Extracting a grammar from a large amount of data is a multi-step process. The first requirement is parallel data. The Europarl, Call Home, and Fisher corpora all contain parallel translations of Spanish and English sentences.
We will copy (or symlink) the parallel source text files in a subdirectory called input/
.
Then, we concatenate all the training files on each side.

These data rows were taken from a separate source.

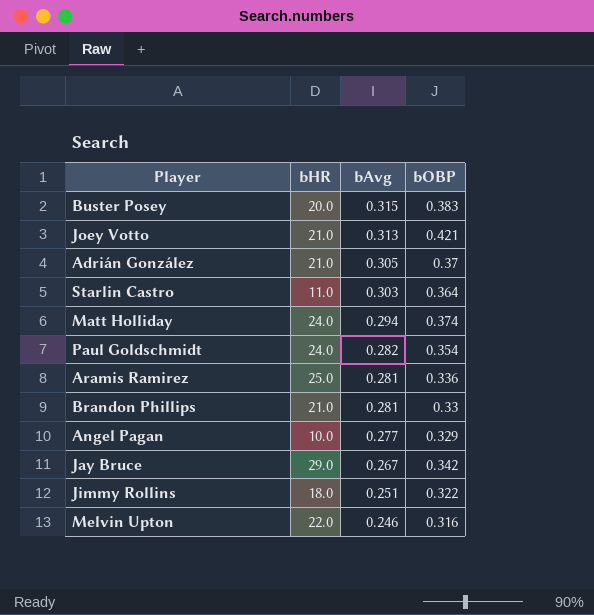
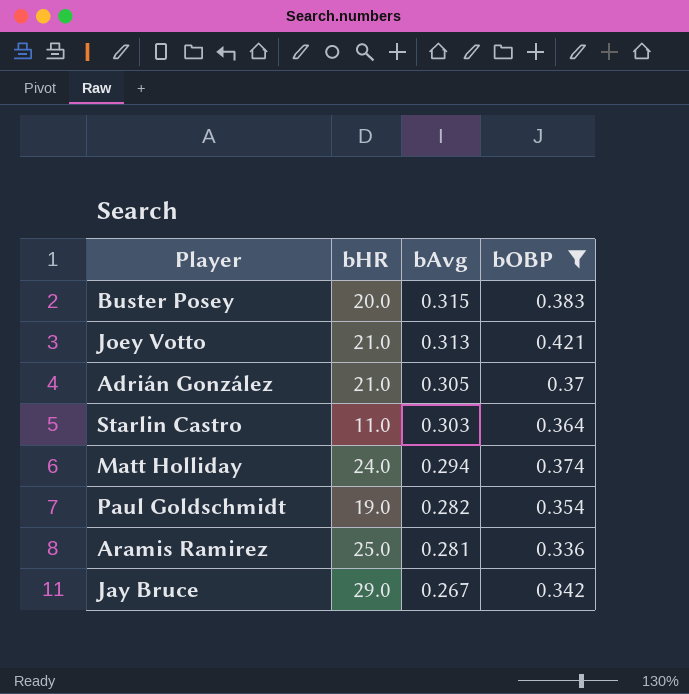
filter: none -> bOBP >= 0.336
Paul Goldschmidt | bHR: 24.0 -> 19.0

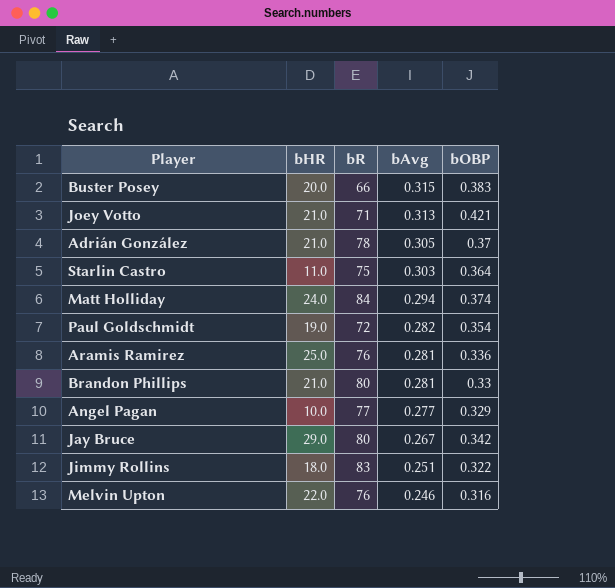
filter: bOBP >= 0.336 -> none
column bR | position: none -> 3

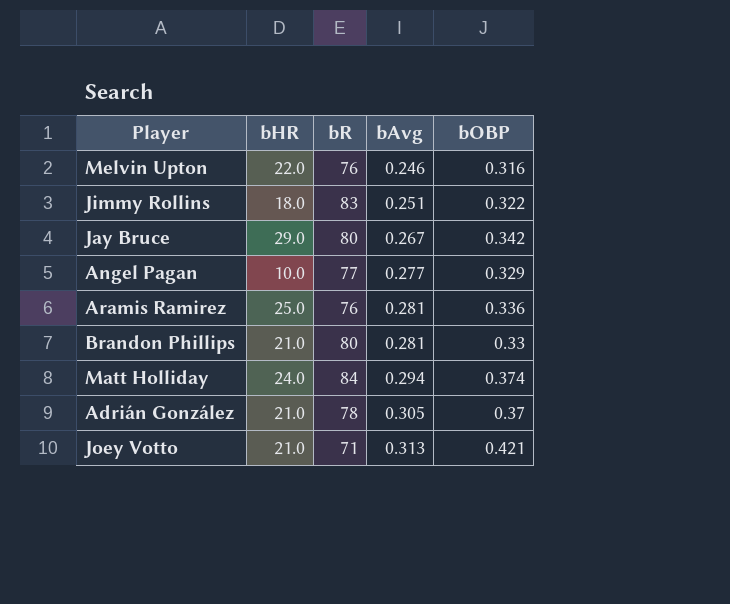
row order: bAvg descending -> bAvg ascending
row Buster Posey: 20.0 | 66 | 0.315 | 0.383 -> none
row Starlin Castro: 11.0 | 75 | 0.303 | 0.364 -> none
row Paul Goldschmidt: 19.0 | 72 | 0.282 | 0.354 -> none

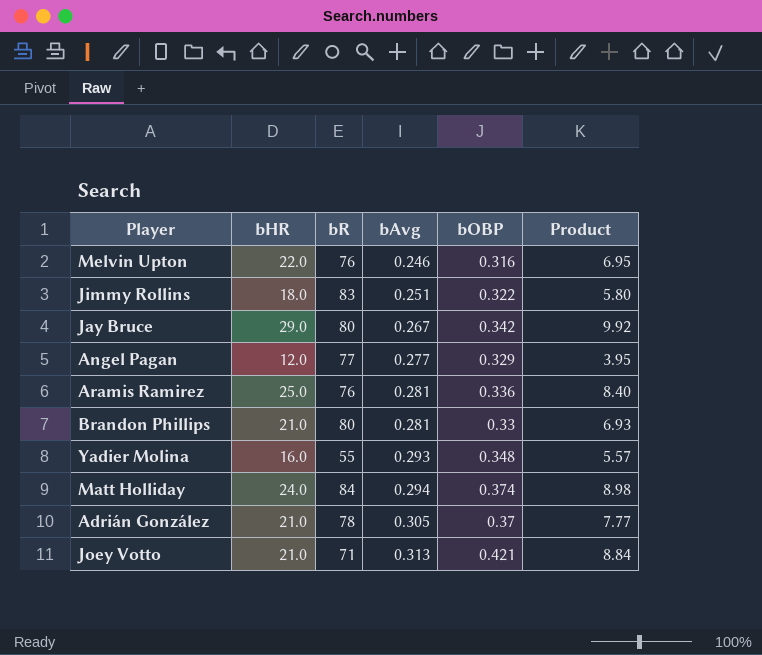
column Product | formula: none -> [bHR] * [bOBP]
Angel Pagan | bHR: 10.0 -> 12.0
row Yadier Molina: none -> 16.0 | 55 | 0.293 | 0.348 | 5.57

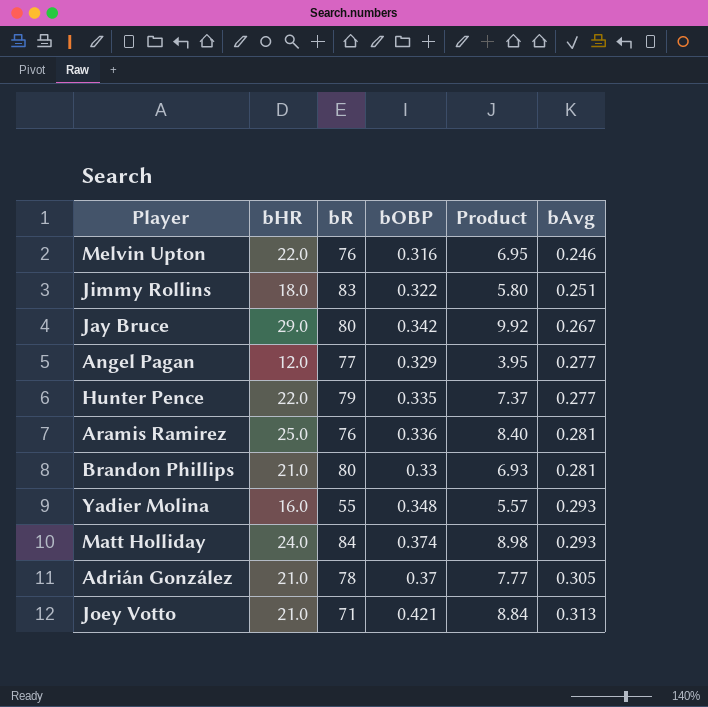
column bAvg | position: 4 -> 6
row Hunter Pence: none -> 22.0 | 79 | 0.335 | 7.37 | 0.277
Matt Holliday | bAvg: 0.294 -> 0.293

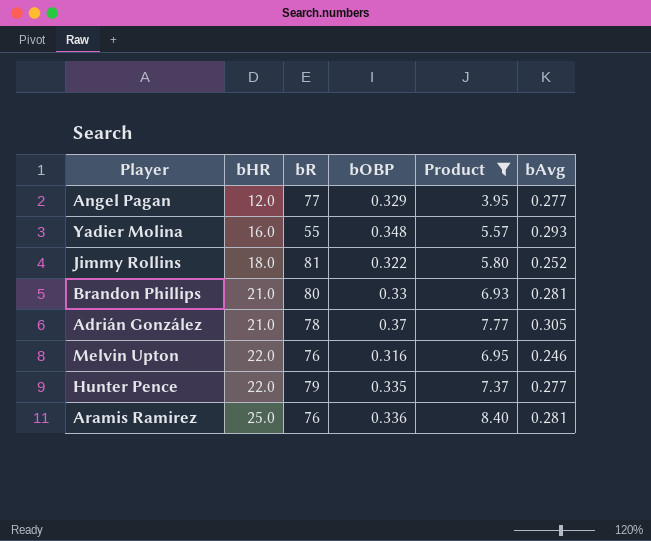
filter: none -> Product <= 8.40
row order: bAvg ascending -> bHR ascending
Jimmy Rollins | bR: 83 -> 81
Jimmy Rollins | bAvg: 0.251 -> 0.252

The pipeline script normally does tokenization and normalization, but in this instance we have a custom tokenizer we need to apply to the source side, so we have to do it manually and then skip that step using the pipeline.pl
option --first-step alignment
.
to tokenize the English data, do
cat callhome.en europarl.en fisher.en > all.en | $JOSHUA/scripts/training/normalize-punctuation.pl en | $JOSHUA/scripts/training/penn-treebank-tokenizer.perl | $JOSHUA/scripts/lowercase.perl > all.norm.tok.lc.en
The same can be done for the Spanish side of the input data:
cat callhome.es europarl.es fisher.es > all.es | $JOSHUA/scripts/training/normalize-punctuation.pl es | $JOSHUA/scripts/training/penn-treebank-tokenizer.perl | $JOSHUA/scripts/lowercase.perl > all.norm.tok.lc.es
By the way, an alternative tokenizer is a Twitter tokenizer found in the Jerboa project.
The final step in the training data preparation is to remove all examples in which either of the language sides is a blank line.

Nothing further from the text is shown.